WHAT THIS TASK INVOLVES:
Repeat the listing word for word. Leave every picture out.

--- DATA EXTRACT Enclosed Below ---

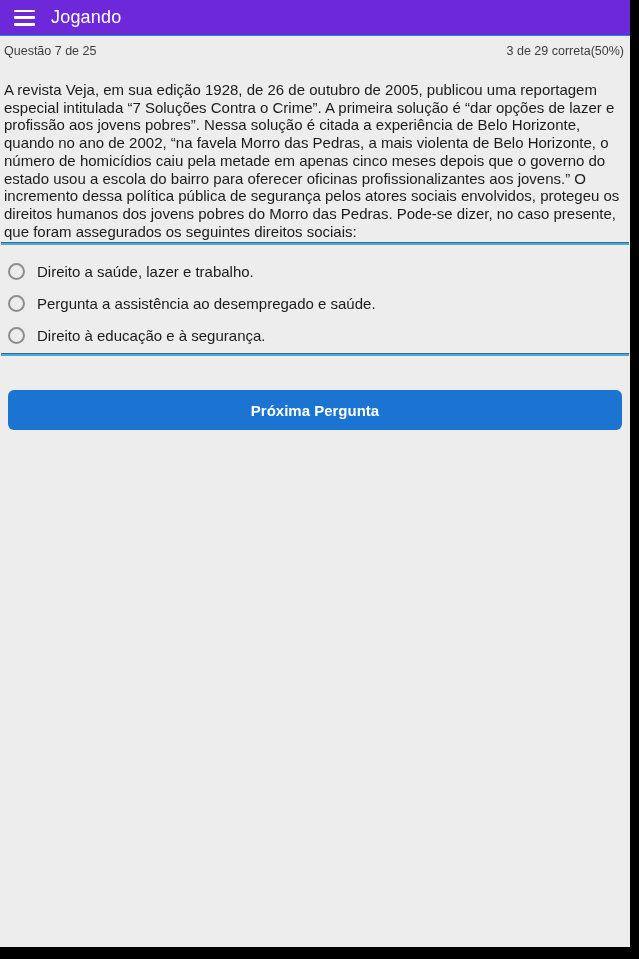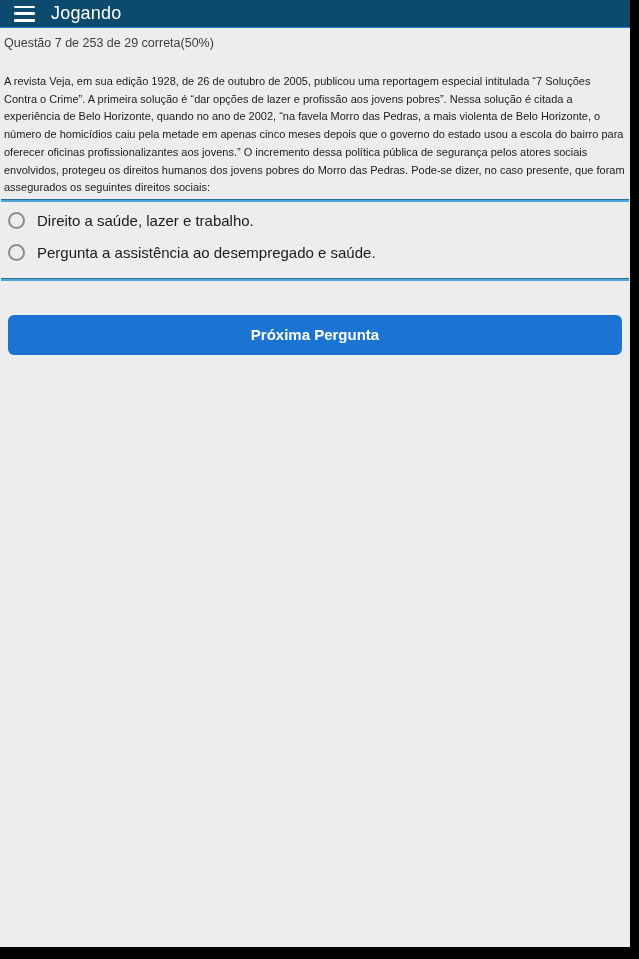--- a/index.html
+++ b/index.html
@@ -22,8 +22,8 @@
 
   
   .appbar {
-    height:28px;
-    background:#0c4a6e;
+    height:36px;
+    background:#6d28d9;
     border-bottom:1px solid #1E84D6;
     display:flex; align-items:center;
     padding-left:14px;

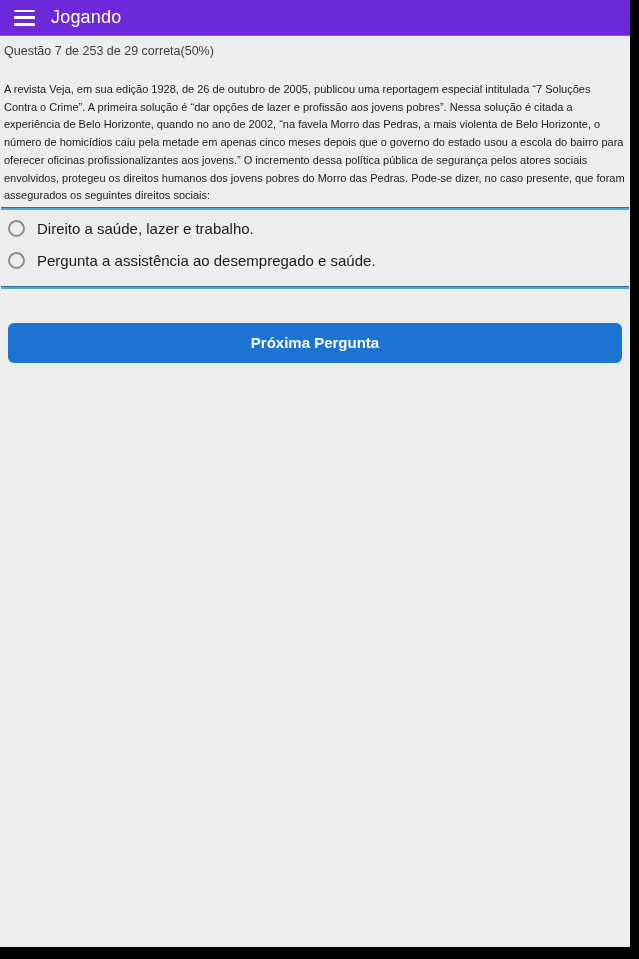--- a/index.html
+++ b/index.html
@@ -40,7 +40,7 @@
 
   
   .status-row {
-    display:flex; align-items:flex-start;
+    display:flex; justify-content:space-between; align-items:flex-start;
     padding:8px 6px 0 4px;
     font-size:12.5px; color:#3d3d3d;
     height:32px;

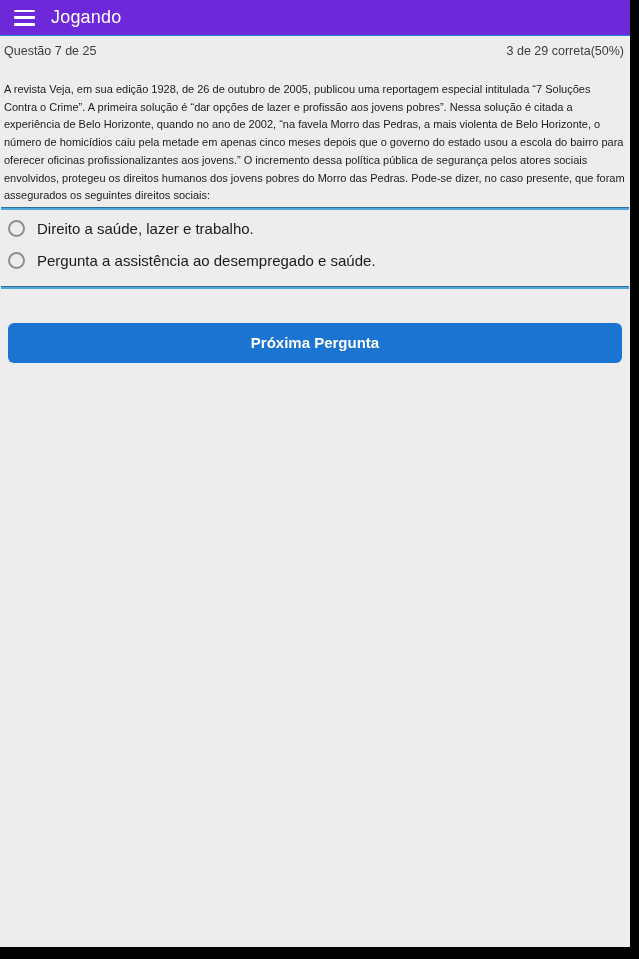--- a/index.html
+++ b/index.html
@@ -49,7 +49,7 @@
   
   .question-text {
     margin:13px 5px 0 4px;
-    font-size:11px; line-height:17.7px;
+    font-size:15px; line-height:17.7px;
     color:#1b1b1b;
   }
   .divider {

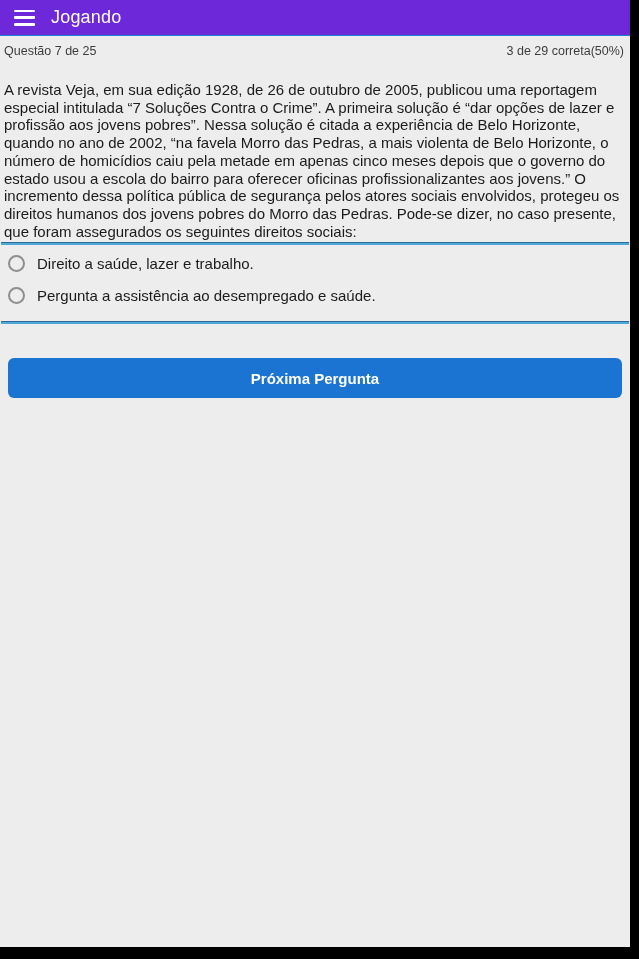--- a/index.html
+++ b/index.html
@@ -62,7 +62,7 @@
   
   .options { margin-top:10px; }
   .option-row {
-    display:flex; 
+    display:flex; align-items:center;
     height:32px;
     padding-left:8px;
     cursor:pointer;

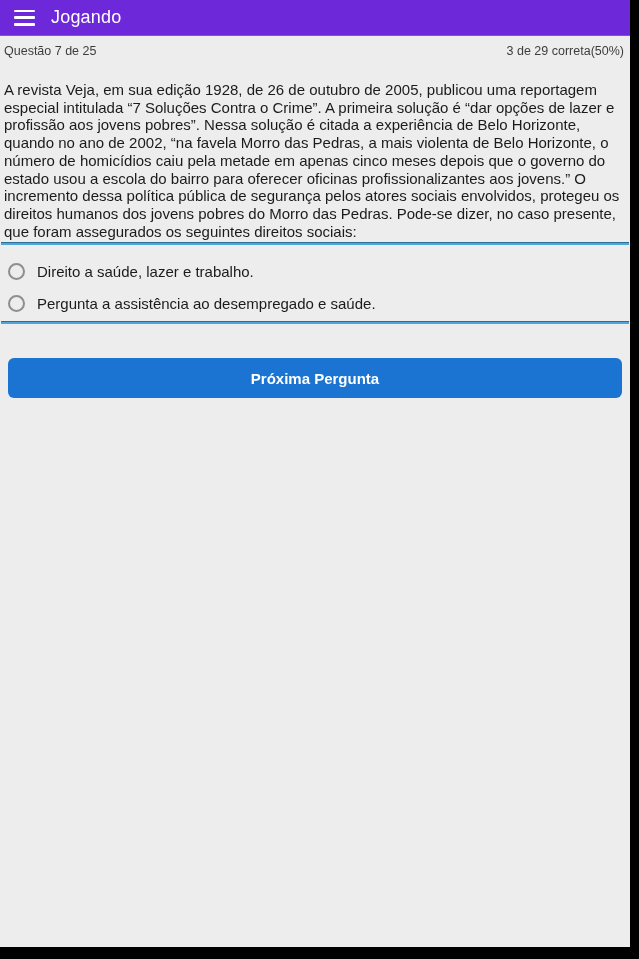--- a/index.html
+++ b/index.html
@@ -123,6 +123,10 @@
         <span class="radio"></span>
         <span class="option-label">Pergunta a assistência ao desempregado e saúde.</span>
       </div>
+      <div class="option-row">
+        <span class="radio"></span>
+        <span class="option-label">Direito à educação e à segurança.</span>
+      </div>
     </div>
 
     <div class="divider"></div>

--- End of Enclosed DATA EXTRACT ---

SOLUTION TO THIS EXERCISE:
--- a/index.html
+++ b/index.html
@@ -22,8 +22,8 @@
 
   
   .appbar {
-    height:28px;
-    background:#0c4a6e;
+    height:36px;
+    background:#6d28d9;
     border-bottom:1px solid #1E84D6;
     display:flex; align-items:center;
     padding-left:14px;

--- a/index.html
+++ b/index.html
@@ -40,7 +40,7 @@
 
   
   .status-row {
-    display:flex; align-items:flex-start;
+    display:flex; justify-content:space-between; align-items:flex-start;
     padding:8px 6px 0 4px;
     font-size:12.5px; color:#3d3d3d;
     height:32px;

--- a/index.html
+++ b/index.html
@@ -49,7 +49,7 @@
   
   .question-text {
     margin:13px 5px 0 4px;
-    font-size:11px; line-height:17.7px;
+    font-size:15px; line-height:17.7px;
     color:#1b1b1b;
   }
   .divider {

--- a/index.html
+++ b/index.html
@@ -62,7 +62,7 @@
   
   .options { margin-top:10px; }
   .option-row {
-    display:flex; 
+    display:flex; align-items:center;
     height:32px;
     padding-left:8px;
     cursor:pointer;

--- a/index.html
+++ b/index.html
@@ -123,6 +123,10 @@
         <span class="radio"></span>
         <span class="option-label">Pergunta a assistência ao desempregado e saúde.</span>
       </div>
+      <div class="option-row">
+        <span class="radio"></span>
+        <span class="option-label">Direito à educação e à segurança.</span>
+      </div>
     </div>
 
     <div class="divider"></div>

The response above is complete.